10 Haziran 1997’de Genelkurmay karargahında verilen brifinge katılmadığını iddia eden Zeytinci, bu toplantıda sivillere brifing verildiğini basından takip ettiğini öne sürdü. 7 Nisan 1997 tarihli irtica konusunda alıncak tedbirler başlıklı general-amiral toplantısına da katılmadığını savunan Zeytinci, bu toplantının yapıldığı söylenen İnönü salonunun yerini dahi bilmediğini söyledi, toplantıda “MGK Genel Sekreterliği devreye sokulmalı, basına hakim olunmalı” gibi bir konuşma yaptığı iddiasının da gerçeği yansıtmadığını dile getirdi.
Dava ertelendi
Refik Zeytinci ile hasta olduğu gerekçesiyle duruşmaya gelemeyen sanıklardan Doğan Temel’in avukatının da savunmasını yapmasından sonra ara kararını açıklayan mahkeme heyeti, savunmasını hazırlayamadıklarını belirterek süre isteyen dönemin Genelkurmay Başkanı emekli Orgeneral İsmail Hakkı Karadayı ve Genelkurmay İkinci Başkanı emekli Orgeneral Çevik Bir’in de arasında bulunduğu sanıklar ve avukatlarına süre verdi ve davayı 12-16 Şubat 2018’e erteledi.

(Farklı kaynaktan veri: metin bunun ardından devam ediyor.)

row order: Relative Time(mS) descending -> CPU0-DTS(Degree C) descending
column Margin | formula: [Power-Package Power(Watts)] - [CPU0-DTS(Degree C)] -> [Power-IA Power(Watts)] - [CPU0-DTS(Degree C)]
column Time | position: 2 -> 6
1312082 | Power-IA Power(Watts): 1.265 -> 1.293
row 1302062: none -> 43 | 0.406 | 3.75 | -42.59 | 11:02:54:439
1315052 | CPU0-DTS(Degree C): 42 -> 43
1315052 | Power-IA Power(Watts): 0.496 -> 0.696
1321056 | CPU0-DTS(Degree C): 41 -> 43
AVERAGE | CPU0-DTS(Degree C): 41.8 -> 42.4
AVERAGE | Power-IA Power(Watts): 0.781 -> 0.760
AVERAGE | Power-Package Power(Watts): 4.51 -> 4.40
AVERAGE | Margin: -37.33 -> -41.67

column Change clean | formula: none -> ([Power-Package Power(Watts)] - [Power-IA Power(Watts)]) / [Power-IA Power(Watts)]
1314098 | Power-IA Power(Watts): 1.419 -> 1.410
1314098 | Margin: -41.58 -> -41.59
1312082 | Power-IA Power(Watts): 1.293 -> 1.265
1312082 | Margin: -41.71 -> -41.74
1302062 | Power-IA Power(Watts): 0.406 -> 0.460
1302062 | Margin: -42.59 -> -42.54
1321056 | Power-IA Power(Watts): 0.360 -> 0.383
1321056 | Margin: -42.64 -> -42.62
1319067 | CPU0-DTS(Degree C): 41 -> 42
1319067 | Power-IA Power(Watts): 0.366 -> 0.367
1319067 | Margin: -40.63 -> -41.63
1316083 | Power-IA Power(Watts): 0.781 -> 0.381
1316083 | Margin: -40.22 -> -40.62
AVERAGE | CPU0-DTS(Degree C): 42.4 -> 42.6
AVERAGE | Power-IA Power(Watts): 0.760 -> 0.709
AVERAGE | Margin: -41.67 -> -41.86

Bir kişi salondan çıkartıldı
Öte yandan, sanık savunmaları alındığı sırada Mahkeme Başkanı Mustafa Yiğitsoy, salonda bulunan bir kişinin dışarı çıkartılmasını ve bir daha içeri alınmamasını güvenlik görevlilerinden istedi.

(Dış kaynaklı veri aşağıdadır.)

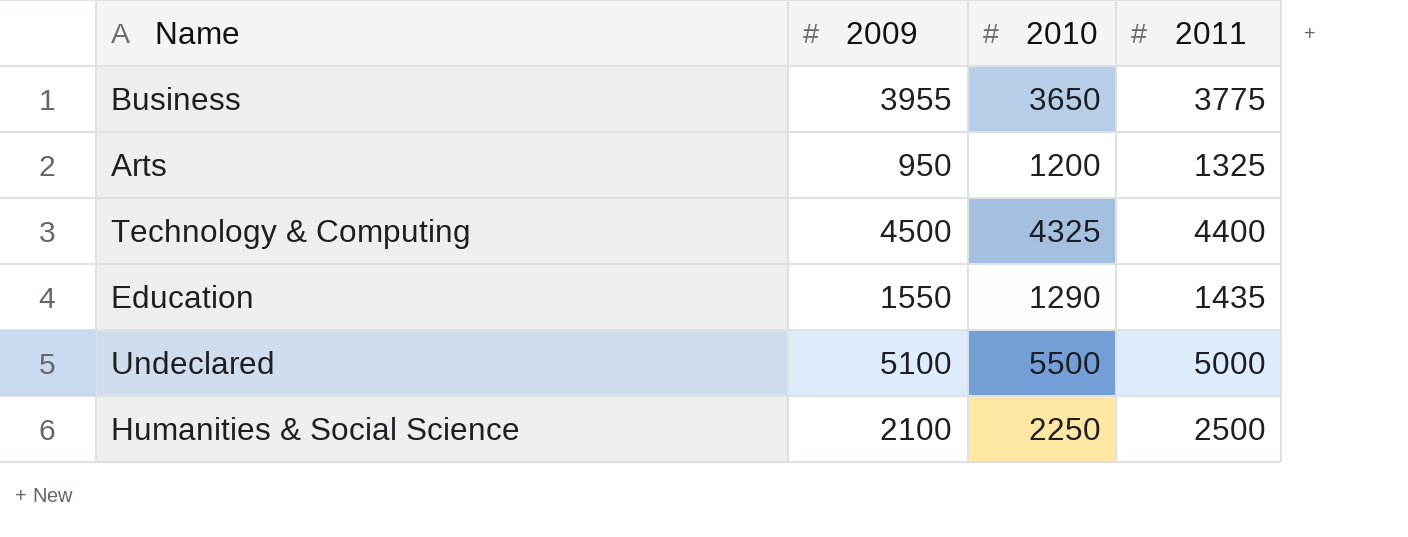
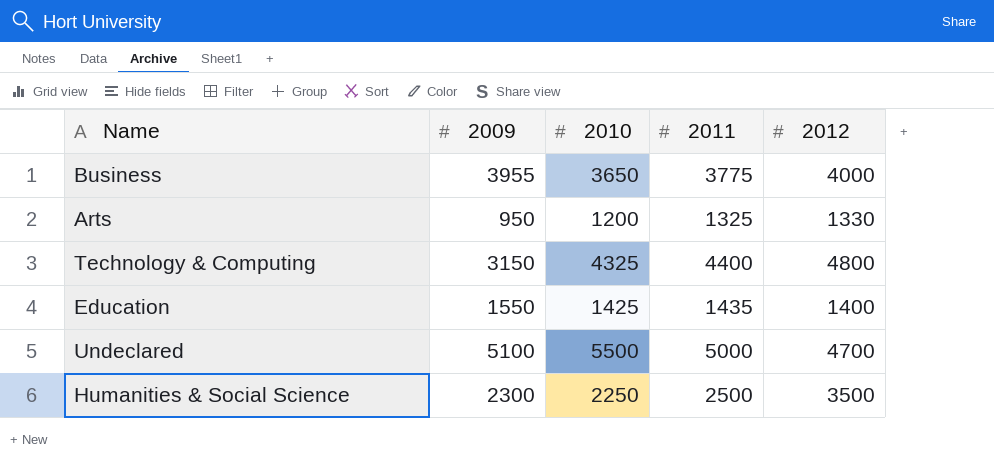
column 2012 | position: none -> 5
Technology & Computing | 2009: 4500 -> 3150
Education | 2010: 1290 -> 1425
Humanities & Social Science | 2009: 2100 -> 2300

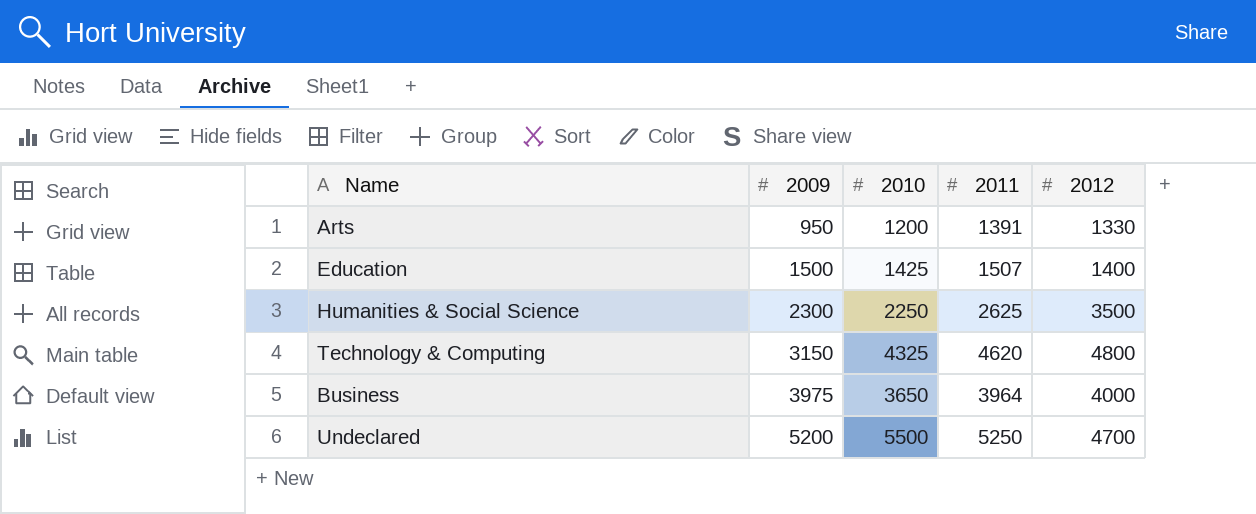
row order: none -> 2009 ascending
Arts | 2011: 1325 -> 1391
Education | 2009: 1550 -> 1500
Education | 2011: 1435 -> 1507
Humanities & Social Science | 2011: 2500 -> 2625
Technology & Computing | 2011: 4400 -> 4620
Business | 2009: 3955 -> 3975
Business | 2011: 3775 -> 3964
Undeclared | 2009: 5100 -> 5200
Undeclared | 2011: 5000 -> 5250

Yiğitsoy, dosyanın tarafı olmayan bu kişinin mahkemeye dilekçeler yazarak hem mahkemeyi tahkir ettiğini hem de devlet büyüklerine hakaret ettiğini söyledi.

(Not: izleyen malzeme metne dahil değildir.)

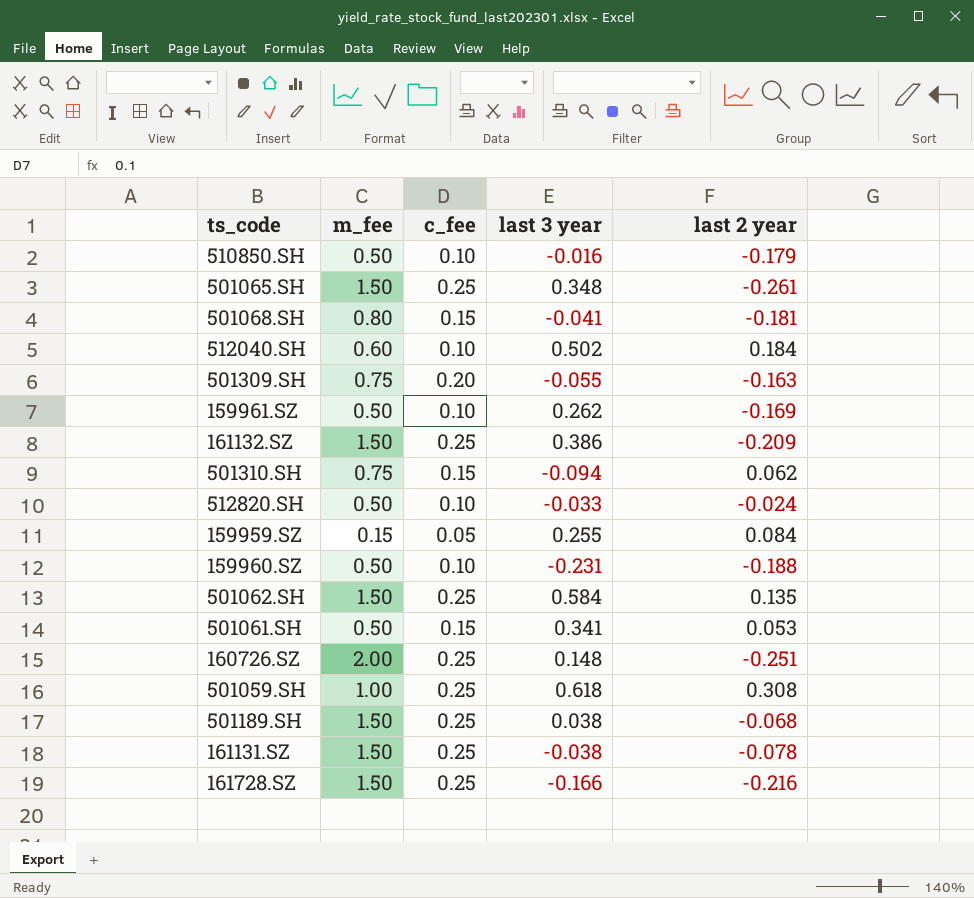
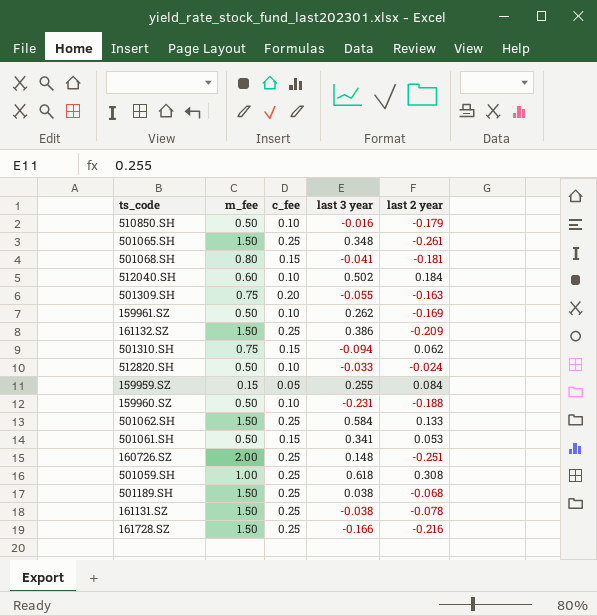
501062.SH | last 2 year: 0.135 -> 0.133

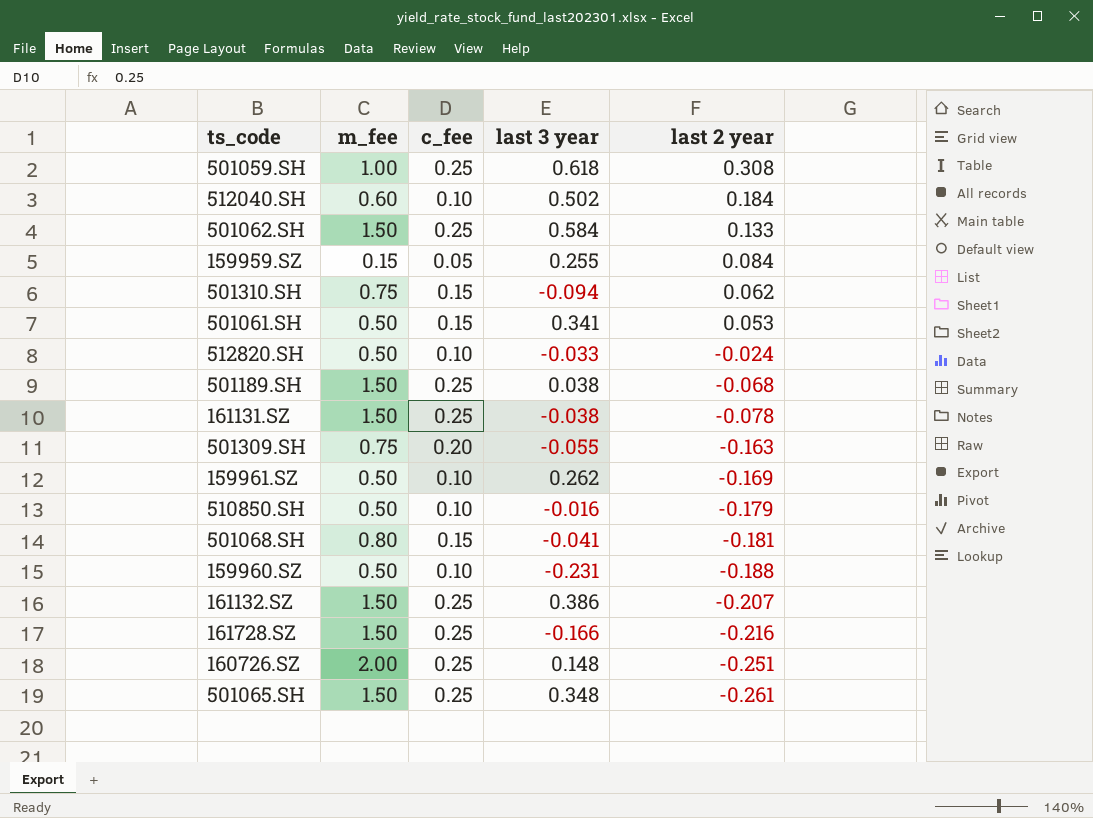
row order: none -> last 2 year descending
161132.SZ | last 2 year: -0.209 -> -0.207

Savcının esas hakkındaki görüşü
Cumhuriyet savcısı Mehmet Hanifi Yıldırım, esas hakkındaki görüşünde, Karadayı ve Bir’in de aralarında bulunduğu 60 kişinin suç tarihinde yürürlükte bulunan ve sanıkların lehine olan 765 sayılı Türk Ceza Kanunu’nun 147. maddesi uyarınca, “Türkiye Cumhuriyeti hükümetini cebren düşürmeye, devirmeye iştirak” suçlarından “ağırlaştırılmış müebbet hapis” cezasına çarptırılmalarını isterken, 39 sanık hakkında beraat talebinde bulunmuştu.
Yıldırım, yargılama sırasında hayatını kaybeden dört sanık hakkındaki kamu davasının ise düşürülmesini talep etmişti.